Eine fraktionsübergreifende Arbeitsgruppe hat sich nach SPIEGEL-Informationen auf ein neues Konzept zu den umstrittenen Patientenverfügungen geeinigt. Demnach darf ein Arzt nur dann die Behandlung abbrechen, wenn der Patient nachweislich umfassend medizinisch beraten wurde.


Berlin - Eine Arbeitsgruppe aus Bundestagsabgeordneten der CDU, SPD, FDP und Grünen feilt derzeit an einem neuen Gesetzentwurf zur Regelung der Patientenverfügungen. Die Politiker, darunter die Bundestagsvizepräsidentin Katrin Göring-Eckardt (Grüne) und der stellvertretende Unionsfraktionsvorsitzende Wolfgang Bosbach, haben sich laut einem internen Eckpunktepapier auf ein zweistufiges System geeinigt.
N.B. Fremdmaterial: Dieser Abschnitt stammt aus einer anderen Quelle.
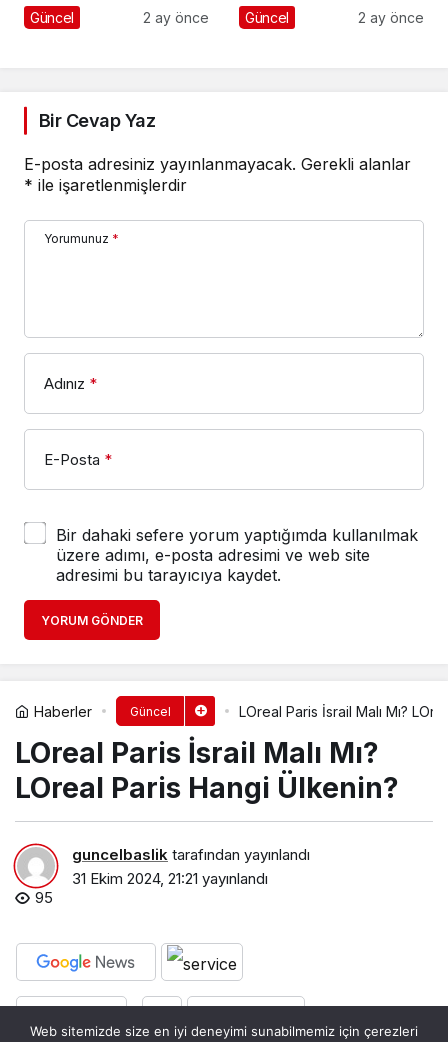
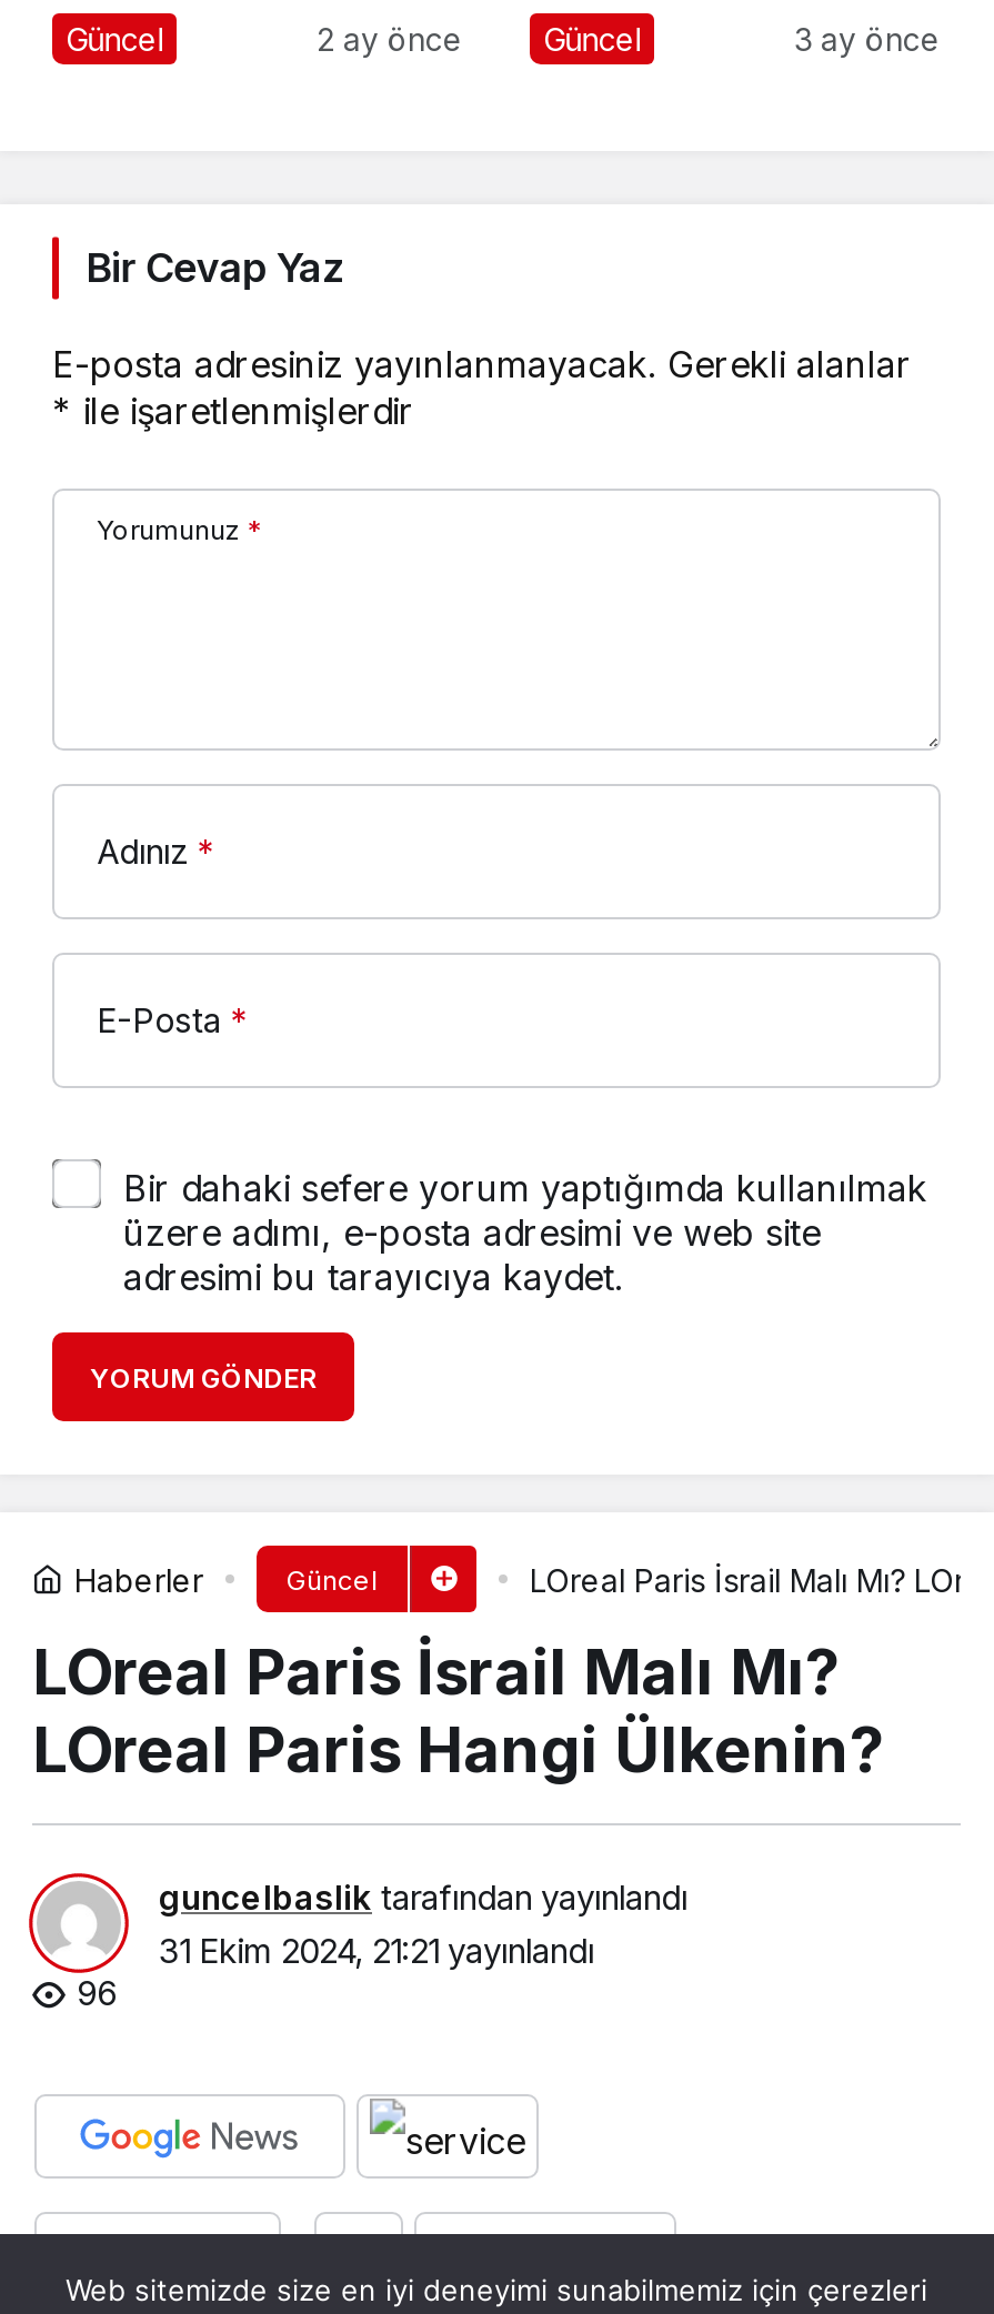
[358,9,424,26] 2 ay önce -> [794,20,941,58] 3 ay önce
[35,888,53,907] 95 -> [77,1971,117,2013] 96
Danach sollen Behandlungsabbrüche in Zukunft nur mit Hilfe einer besonders qualifizierten Patientenverfügung verbindlich angeordnet werden dürfen. Sie gilt nur, wenn Menschen sich vorher "umfassend ärztlich aufklären" ließen, und zwar sowohl über "das später eingetretene Krankheitsbild" als auch über die Möglichkeiten der medizinischen Behandlung. Ein Notar muss die Verfügung, die nicht älter als fünf Jahre alt sein darf, überdies beurkundet haben.

Dagegen sollen die herkömmlichen Patiententestamente dann einen Behandlungsabbruch verbindlich anordnen dürfen, wenn etwa "eine unheilbare, tödlich verlaufende Krankheit vorliegt".

Die Arbeitsgruppe von Bosbach und Göring-Eckardt besteht aus Politikern, denen der Gruppenantrag von 206 Abgeordneten um die SPD-Leute Fritz Rudolf Körper und Joachim Stünker zu liberal ist. Über Patientenverfügungen können Menschen für den Fall, dass sie aufgrund der Erkrankung nicht mehr bei Bewusstsein sind, vorab unter anderem anordnen, in welchen Fällen sie keine medizinische Behandlung mehr wollen.